Si la collecte de l'escourgeon se termine, celle des pois d'hiver a débuté et «ils sont plutôt pas mal eux aussi», note Jean-François Florin, chez Sana Terra. Dans les secteur Sud et Est, on arrive même à la fin de la récolte. «On a obtenu entre 40 et 60 qx/ha, soit une moyenne de 48 qx/ha», ajoute Frédéric Toullet, de Noriap.

Mais le plus surprenant est que du colza a déjà été battu. Frédéric Toullet affirme que «quelques hectares ont été récoltés près de Montdidier avant le 1er juillet.
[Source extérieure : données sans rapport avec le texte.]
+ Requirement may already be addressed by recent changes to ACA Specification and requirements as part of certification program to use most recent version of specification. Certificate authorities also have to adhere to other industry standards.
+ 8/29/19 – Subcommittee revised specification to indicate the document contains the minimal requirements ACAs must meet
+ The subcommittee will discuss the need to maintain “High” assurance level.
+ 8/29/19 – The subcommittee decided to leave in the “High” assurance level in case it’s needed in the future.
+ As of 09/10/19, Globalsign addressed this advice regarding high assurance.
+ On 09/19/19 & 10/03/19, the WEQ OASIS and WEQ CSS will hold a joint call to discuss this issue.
Je n'avais jamais connu ça». Les conditions climatiques en sont peut-être la raison, «mais il faut dire que le colza est semé de plus en plus tôt». Pas assez de recul, en revanche, pour donner des chiffres.

La moisson devrait se poursuivre la semaine prochaine avec les pois et le colza, ainsi que les premières parcelles de blé, en variétés précoces.
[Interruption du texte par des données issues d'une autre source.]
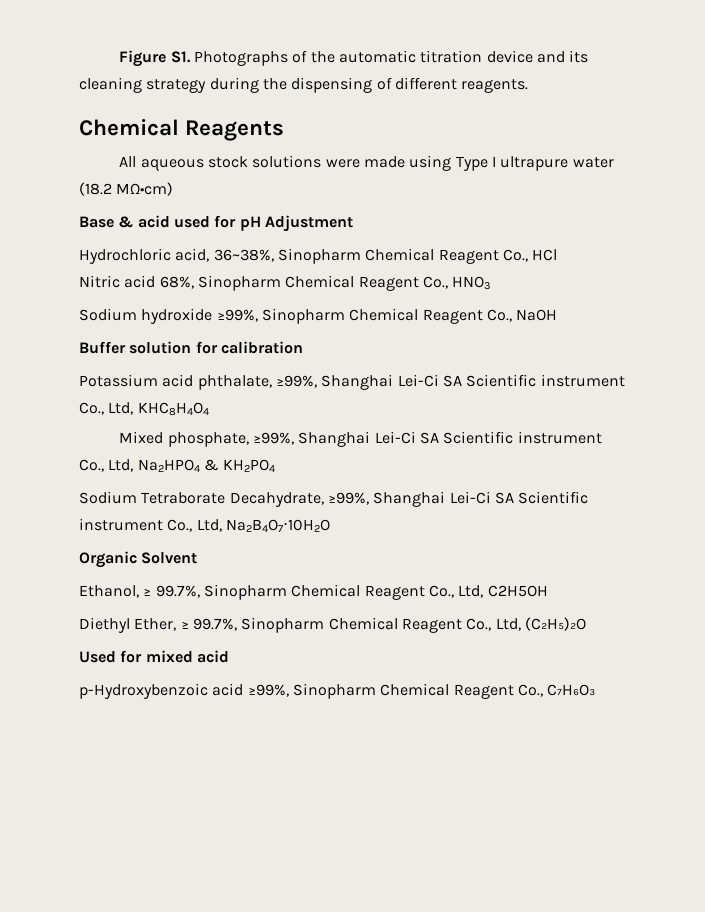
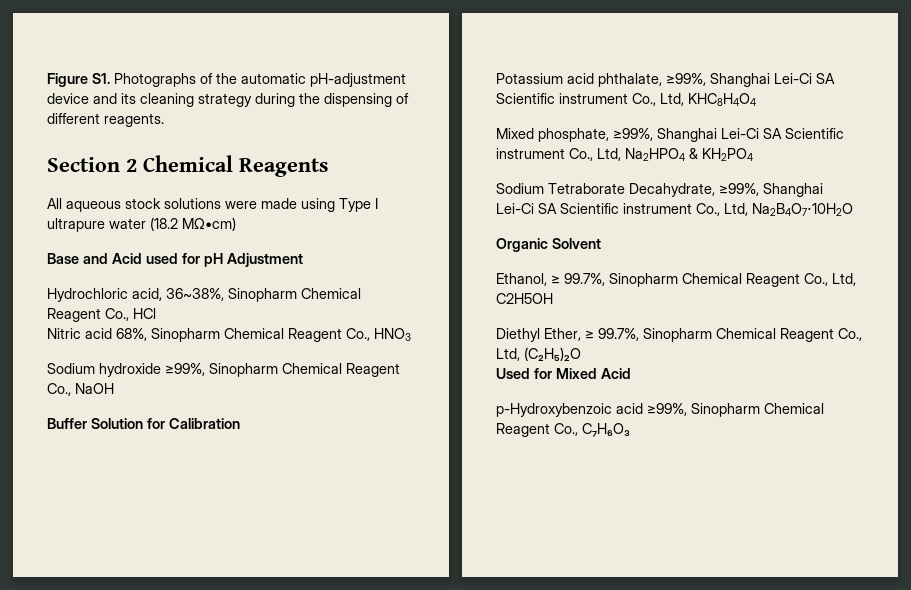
- Figure S1. Photographs of the automatic titration device and its cleaning strategy during the dispensing of different reagents.
+ Figure S1. Photographs of the automatic pH-adjustment device and its cleaning strategy during the dispensing of different reagents.
- Chemical Reagents
+ Section 2 Chemical Reagents
- Base & acid used for pH Adjustment
+ Base and Acid used for pH Adjustment
- Buffer solution for calibration
+ Buffer Solution for Calibration
- Used for mixed acid
+ Used for Mixed Acid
Blé : une des plus faibles récoltes du siècle

Le ministère de l'Agriculture a communiqué, le 7 juillet, ses premières prévisions de récolte de blé tendre pour la moisson 2020. Elles sont de 31,3 Mt, soit l'une des plus basses productions enregistrées depuis le début du siècle en comparaison de 2004 (29 Mt) et de 2016 (27,6 Mt). Ce maigre résultat est la conséquence, à la fois, de la baisse des emblavements, 4,4 millions d'hectares, soit - 20,8 % de moins que l'an dernier, et des rendements, 71,1 qx/ha, soit - 8 qx rapport à 2019. La baisse de production serait particulièrement importante en région Aquitaine (- 49 %), en Poitou-Charentes (- 43,2 %), en Pays-de-la-Loire (-  34,9 %). Ces premières estimations font apparaître une forte hétérogénéité régionale.
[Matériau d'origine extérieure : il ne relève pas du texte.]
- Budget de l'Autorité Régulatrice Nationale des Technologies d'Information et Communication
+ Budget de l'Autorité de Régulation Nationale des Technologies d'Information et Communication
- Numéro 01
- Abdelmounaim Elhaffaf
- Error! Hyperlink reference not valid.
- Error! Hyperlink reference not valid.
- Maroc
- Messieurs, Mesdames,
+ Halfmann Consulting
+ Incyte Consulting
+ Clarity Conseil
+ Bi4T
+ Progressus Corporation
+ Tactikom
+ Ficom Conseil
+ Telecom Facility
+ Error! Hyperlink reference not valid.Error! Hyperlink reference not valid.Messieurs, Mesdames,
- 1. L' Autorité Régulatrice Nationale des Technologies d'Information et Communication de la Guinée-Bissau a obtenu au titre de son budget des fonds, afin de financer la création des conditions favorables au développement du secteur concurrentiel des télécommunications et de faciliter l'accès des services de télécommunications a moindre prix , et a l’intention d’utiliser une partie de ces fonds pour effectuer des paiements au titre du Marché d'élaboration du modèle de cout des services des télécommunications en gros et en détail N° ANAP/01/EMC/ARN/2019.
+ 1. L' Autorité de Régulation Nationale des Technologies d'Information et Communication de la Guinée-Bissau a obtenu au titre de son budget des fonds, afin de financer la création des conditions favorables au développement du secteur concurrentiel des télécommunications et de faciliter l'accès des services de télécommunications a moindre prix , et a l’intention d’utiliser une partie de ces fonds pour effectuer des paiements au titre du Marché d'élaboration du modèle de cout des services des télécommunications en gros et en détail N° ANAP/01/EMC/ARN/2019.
Pour le blé dur, la prévision de récolte est également décevante. Si les surfaces se seraient pratiquement stabilisées, avec 250 000 ha, le rendement moyen national est abaissé de 10,2 qx/ha, à 53,4 qx. La production est annoncée en recul de 14,7 %, à 1,33 Mt. La production d'orge est estimée à 12,33 Mt, en recul de 10,3 % sur l'an dernier, en raison de la réduction des rendements passant de 70,7 qx/ha, à 61 qx, alors que les surfaces ont très légèrement progressé. La sole de céréales à paille, estimée à
7,28 Mha, perdrait 520 000 ha. La production de colza 2020 est prévue à 3,37 Mt. Ce serait une baisse de 3,7 % sur un an, mais de 30 % sur la dernière moyenne quinquennale. Les emblavements se sont stabilisés, mais le rendement tomberait de 31,6, à 30,3 qx. Malgré une hausse des surfaces de près de 20 %, la production de protéagineux accuserait un infime tassement (- 0,5 %), conséquence de la chute des rendements : 30,8 qx/ha contre 37,1 en 2019, pour atteindre 891 000 tonnes, dont 700 000 t de pois. La baisse des surfaces betteravières, 425 000 ha contre 447 000, est confirmée, tout comme la hausse de la superficie de pomme de terre de conservation qui consoliderait son record à 154 000 ha.